Dataset records
_ _ _ _

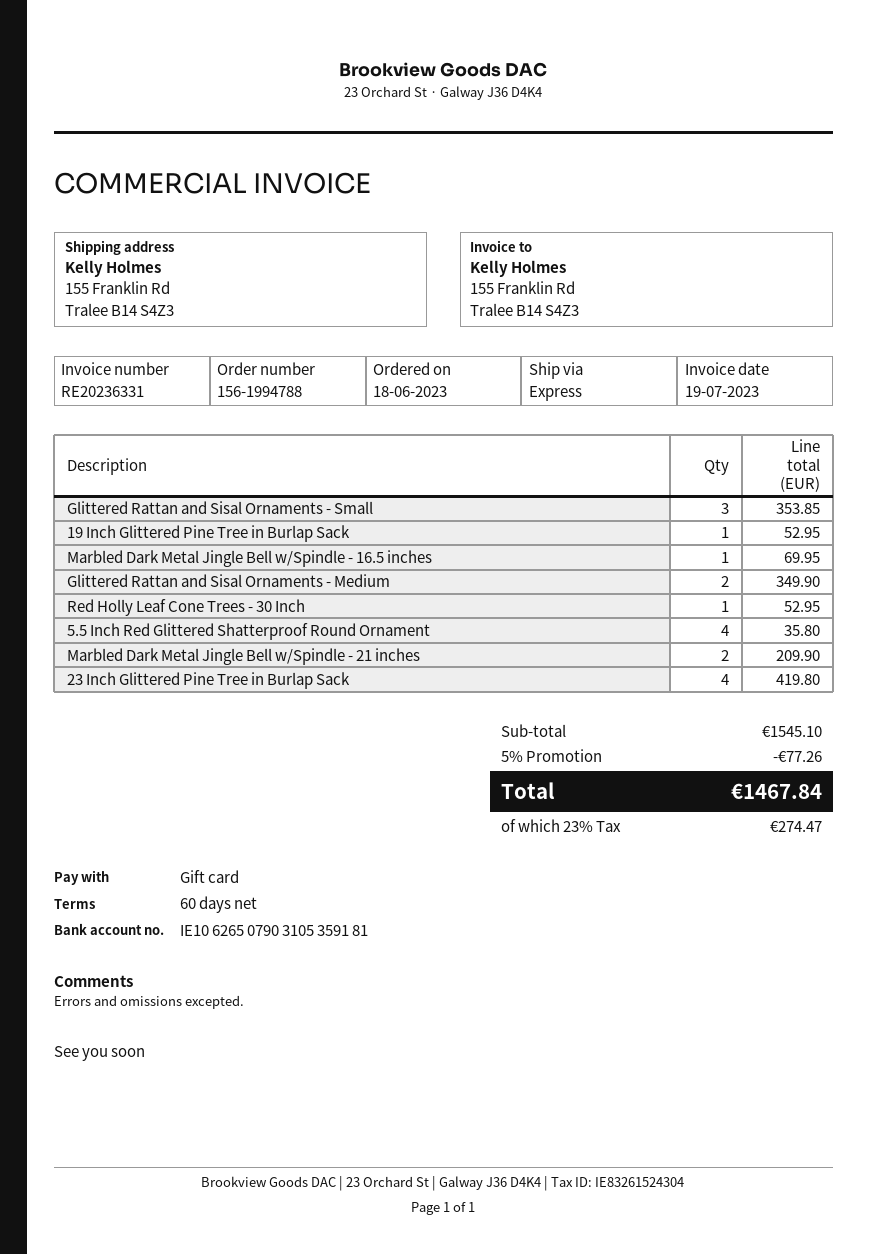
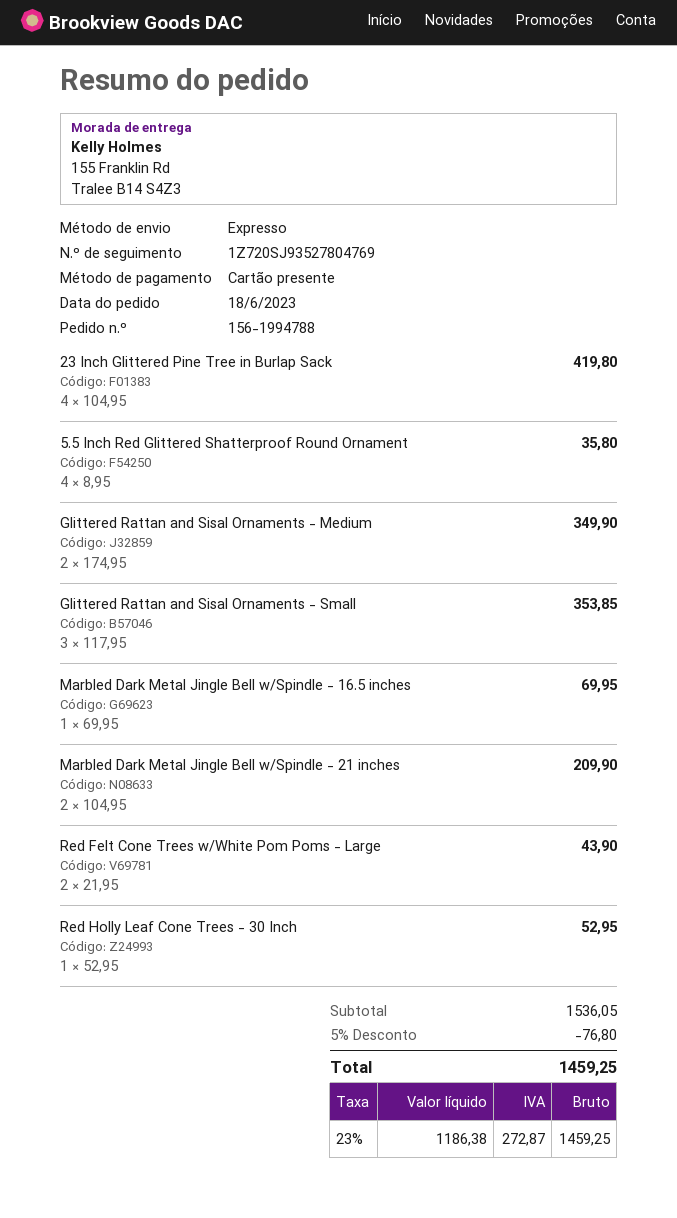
19 Inch Glittered Pine Tree in Burlap Sack: 1 for 52.95 -> none
Red Felt Cone Trees w/White Pom Poms - Large: none -> 2 for 43.90
subtotal: 1545.10 -> 1536.05
discount: 5% = 77.26 -> 5% = 76.80
tax: 23% = 274.47 -> 23% = 272.87
total: 1467.84 -> 1459.25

_ _ _ _

**TASK OBJECTIVE**
Every line above goes into your copy exactly; no images go in.

**TASK RESPONSE**
19 Inch Glittered Pine Tree in Burlap Sack: 1 for 52.95 -> none
Red Felt Cone Trees w/White Pom Poms - Large: none -> 2 for 43.90
subtotal: 1545.10 -> 1536.05
discount: 5% = 77.26 -> 5% = 76.80
tax: 23% = 274.47 -> 23% = 272.87
total: 1467.84 -> 1459.25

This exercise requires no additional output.